There is no evidence that cannabis adversely affects human fertility, or that it causes chromosomal or genetic damage.
House of Lords Select Committee on Science and Technology. Cannabis. The scientific and medical evidence. London: The Stationary Office, 1998.
 

World Health Organization

There is general consensus that both cannabis and certain constituents of cannabis preparations (or in some cases cannabis smoke condensates) may indeed have mutagenic effects in the Ames assay for mutagenicity. On the other hand, pure THC as such has been found to have no mutagenic effects.
World Health Organization. Cannabis: a health perspective and research agenda. Genf: Division of Mental Health and Substance Abuse, WHO, 1997.
 

Nova-Institute

Cannabis smoke can exert mutagenic activity as a result of carcinogens (benzpyrenes, nitrosamines). This was established in the Ames test.
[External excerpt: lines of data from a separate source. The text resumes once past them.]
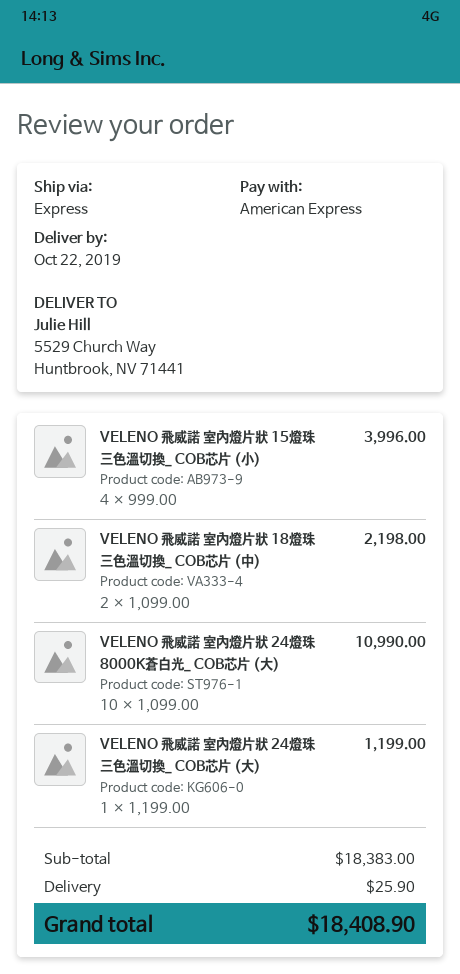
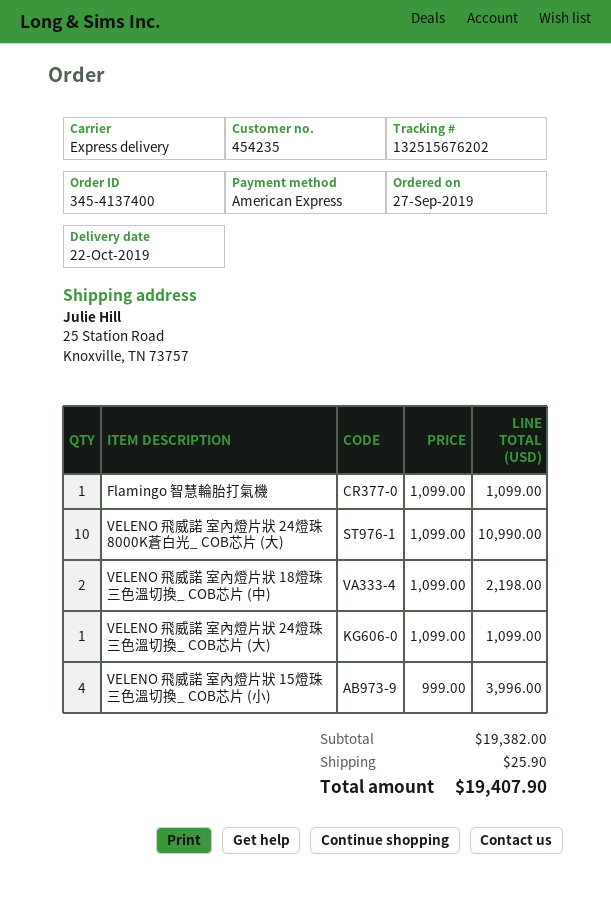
ship to: 5529 Church Way, Huntbrook, NV 71441 -> 25 Station Road, Knoxville, TN 73757
VELENO 飛威諾 室內燈片狀 24燈珠三色溫切換_ COB芯片 (大): 1 x 1199.00 = 1199.00 -> 1 x 1099.00 = 1099.00
Flamingo 智慧輪胎打氣機: none -> 1 x 1099.00 = 1099.00
subtotal: 18383.00 -> 19382.00
total: 18408.90 -> 19407.90

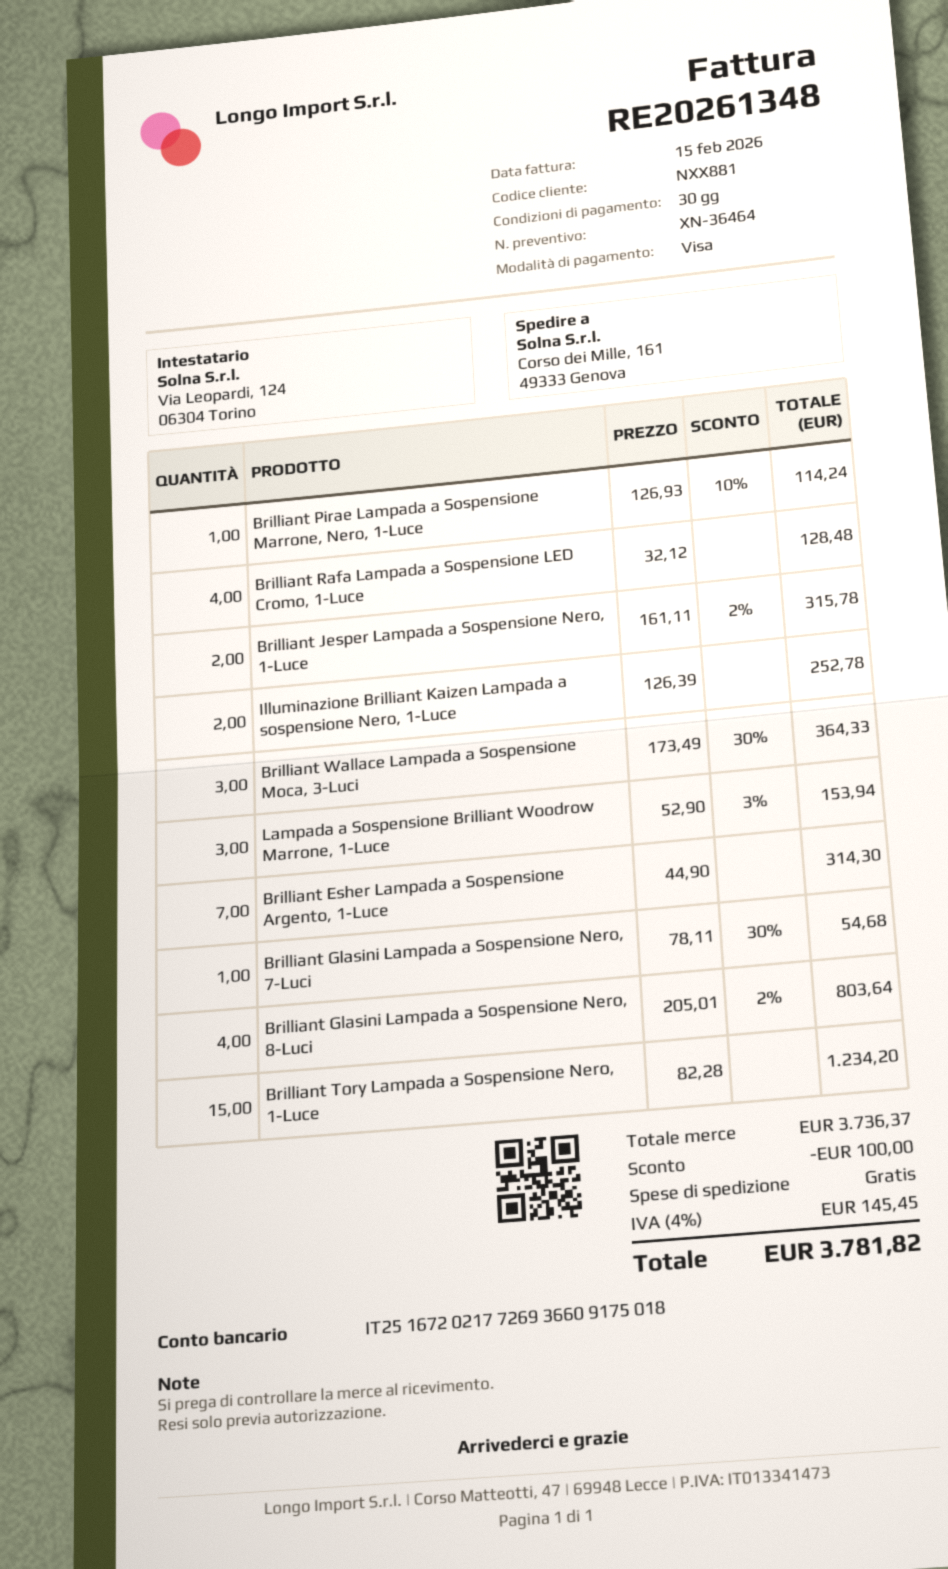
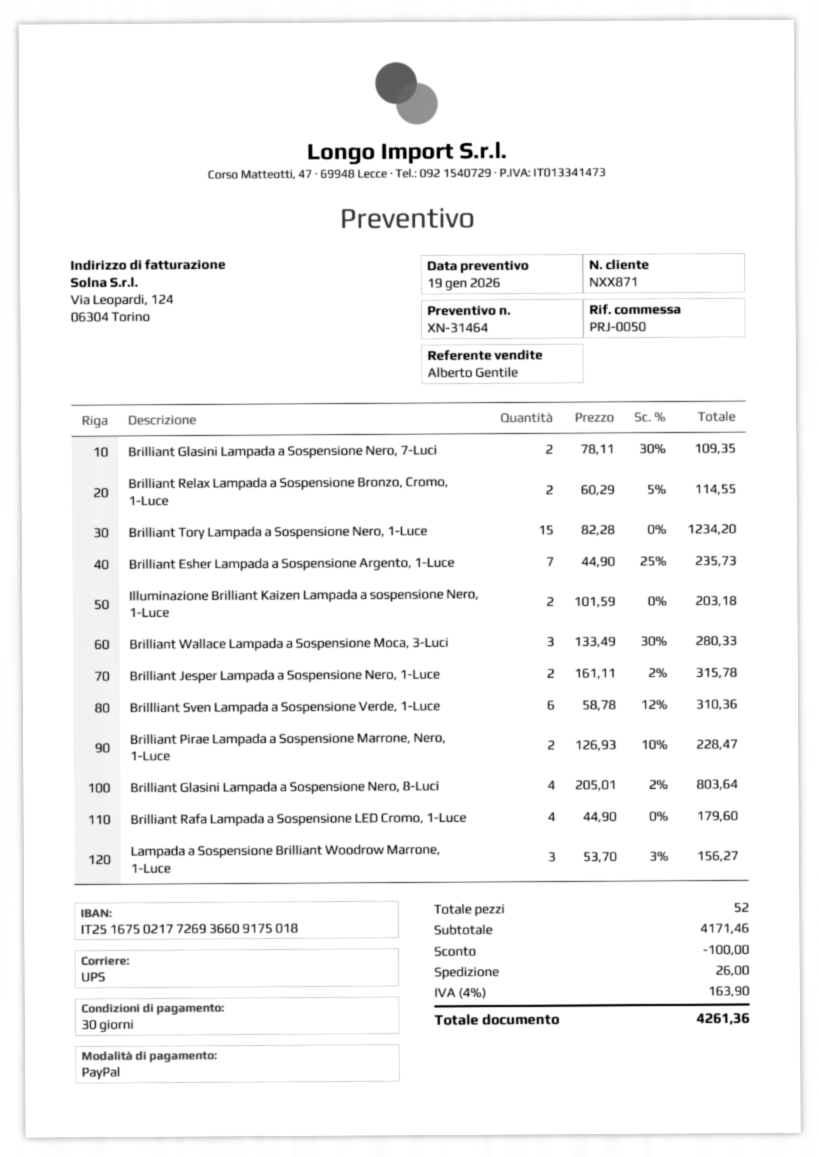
quote number: XN-36464 -> XN-31464
customer number: NXX881 -> NXX871
payment method: Visa -> PayPal
bank account: IT2516720217726936609175018 -> IT2516750217726936609175018
Brilliant Pirae Lampada a Sospensione Marrone, Nero, 1-Luce: 1 x 126.93 - 10% = 114.24 -> 2 x 126.93 - 10% = 228.47
Brilliant Rafa Lampada a Sospensione LED Cromo, 1-Luce: 4 x 32.12 = 128.48 -> 4 x 44.90 = 179.60
Illuminazione Brilliant Kaizen Lampada a sospensione Nero, 1-Luce: 2 x 126.39 = 252.78 -> 2 x 101.59 = 203.18
Brilliant Wallace Lampada a Sospensione Moca, 3-Luci: 3 x 173.49 - 30% = 364.33 -> 3 x 133.49 - 30% = 280.33
Lampada a Sospensione Brilliant Woodrow Marrone, 1-Luce: 3 x 52.90 - 3% = 153.94 -> 3 x 53.70 - 3% = 156.27
Brilliant Esher Lampada a Sospensione Argento, 1-Luce: 7 x 44.90 = 314.30 -> 7 x 44.90 - 25% = 235.73
Brilliant Glasini Lampada a Sospensione Nero, 7-Luci: 1 x 78.11 - 30% = 54.68 -> 2 x 78.11 - 30% = 109.35
Brilliant Relax Lampada a Sospensione Bronzo, Cromo, 1-Luce: none -> 2 x 60.29 - 5% = 114.55
Brillliant Sven Lampada a Sospensione Verde, 1-Luce: none -> 6 x 58.78 - 12% = 310.36
subtotal: 3736.37 -> 4171.46
shipping: 0.00 -> 26.00
tax: 4% = 145.45 -> 4% = 163.90
total: 3781.82 -> 4261.36

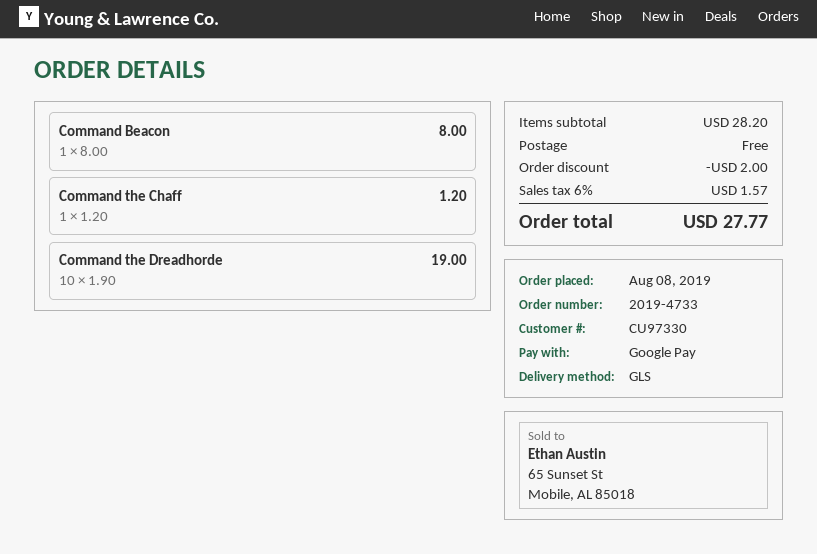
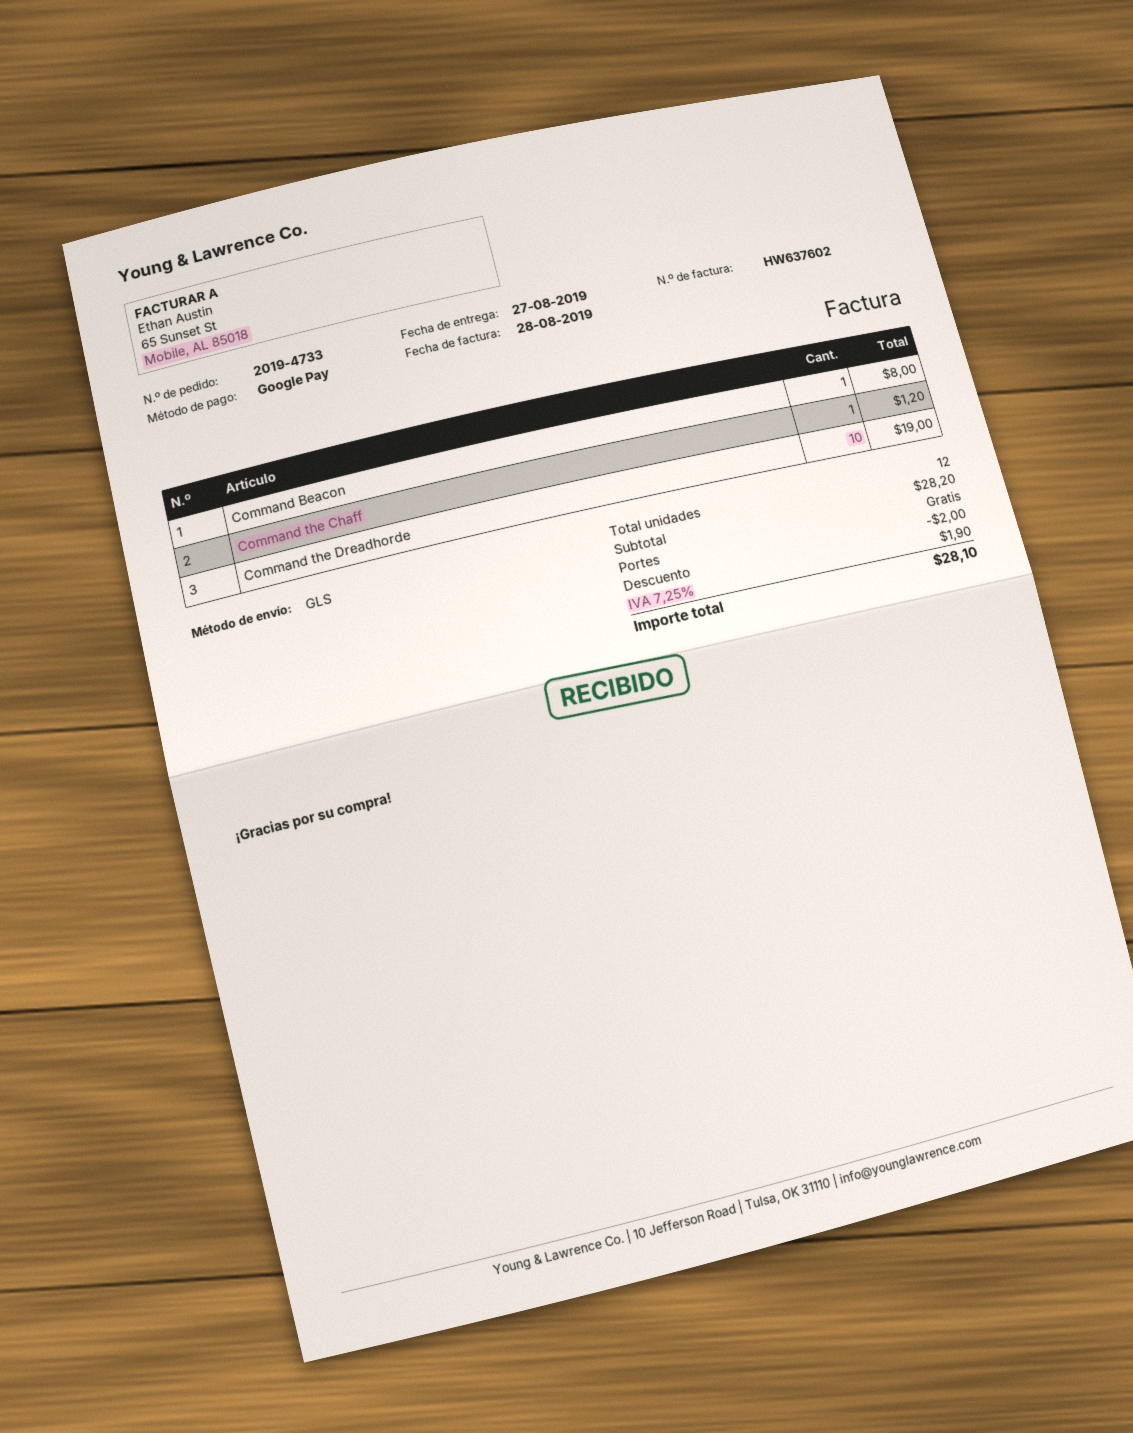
tax: 6% = 1.57 -> 7.25% = 1.90
total: 27.77 -> 28.10

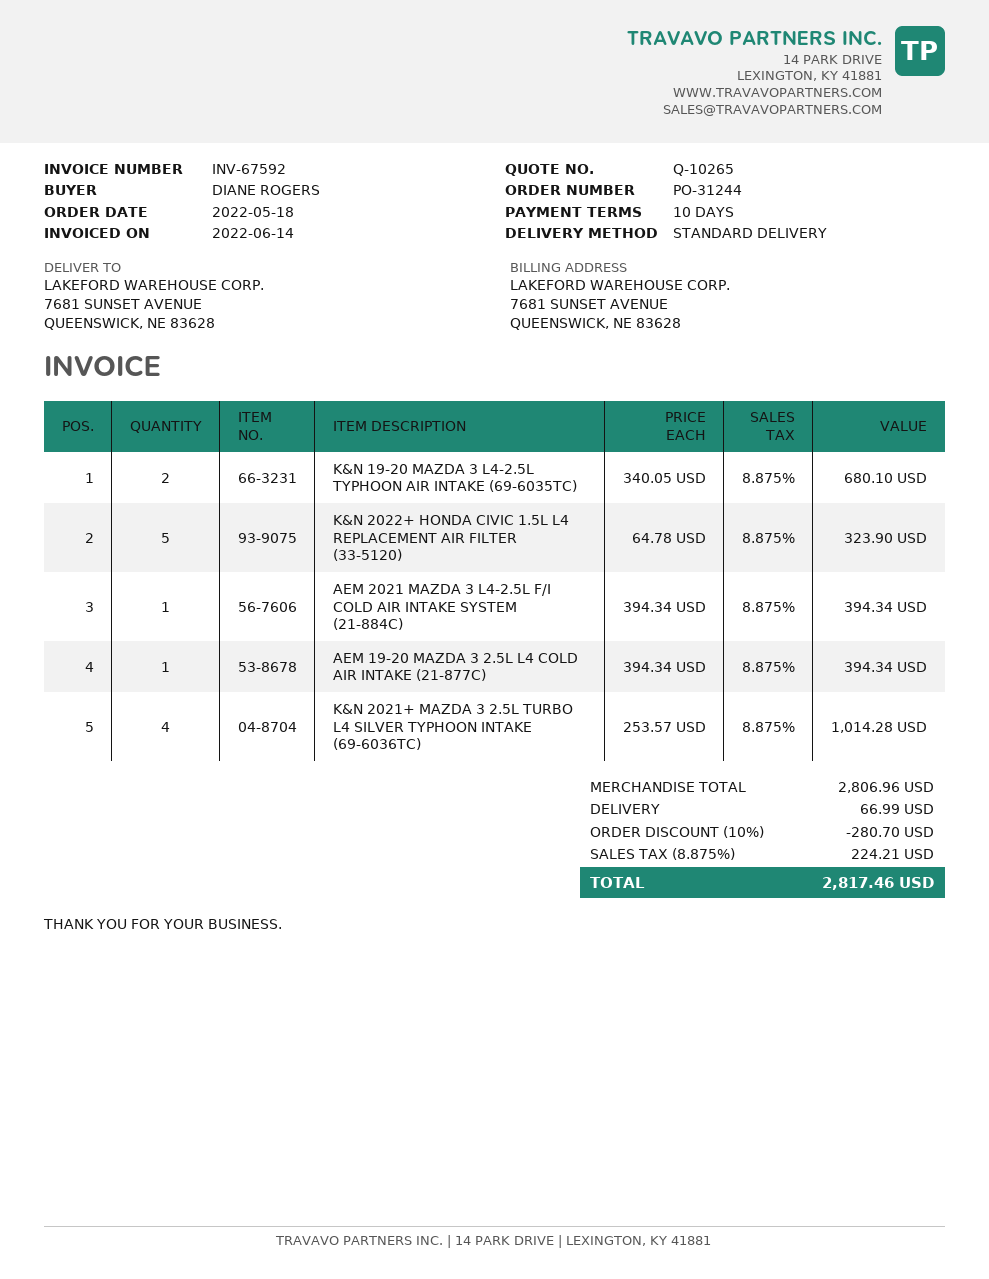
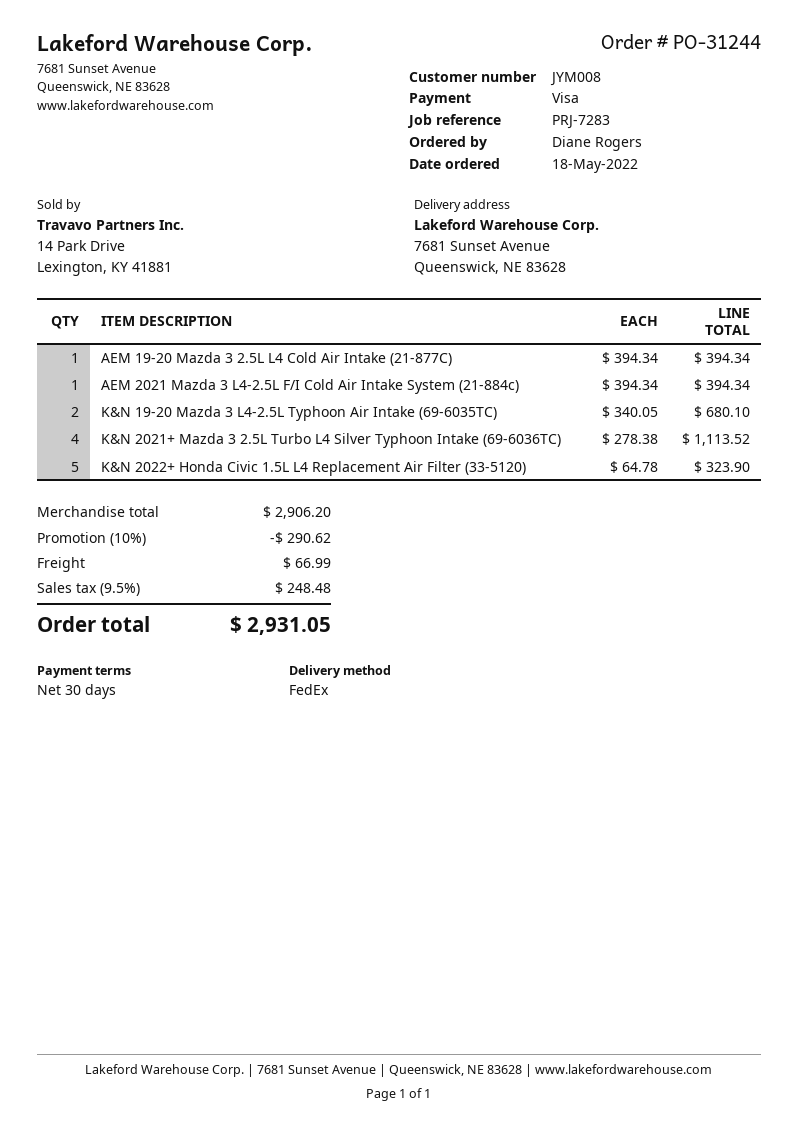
payment terms: 10 days -> 30 days
shipping method: standard -> FedEx
K&N 2021+ MAZDA 3 2.5L TURBO L4 SILVER TYPHOON INTAKE (69-6036TC): 4 x 253.57 = 1014.28 -> 4 x 278.38 = 1113.52
subtotal: 2806.96 -> 2906.20
discount: 10% = 280.70 -> 10% = 290.62
tax: 8.875% = 224.21 -> 9.5% = 248.48
total: 2817.46 -> 2931.05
THC itself is not mutagenic. THC may reduce the synthesis of DNA, RNA and proteins and modulate the normal cell cycle. To obtain those effects, however, very high doses were required in cell studies.
Nova-Institute. Hemp foods and THC levels: A scientific assessment. Sebastopol, USA: Hemptech, 1998.

(The Ames Assay is a test that combines several strains of bacteria to screen medical devices or compounds for mutagenic activity.)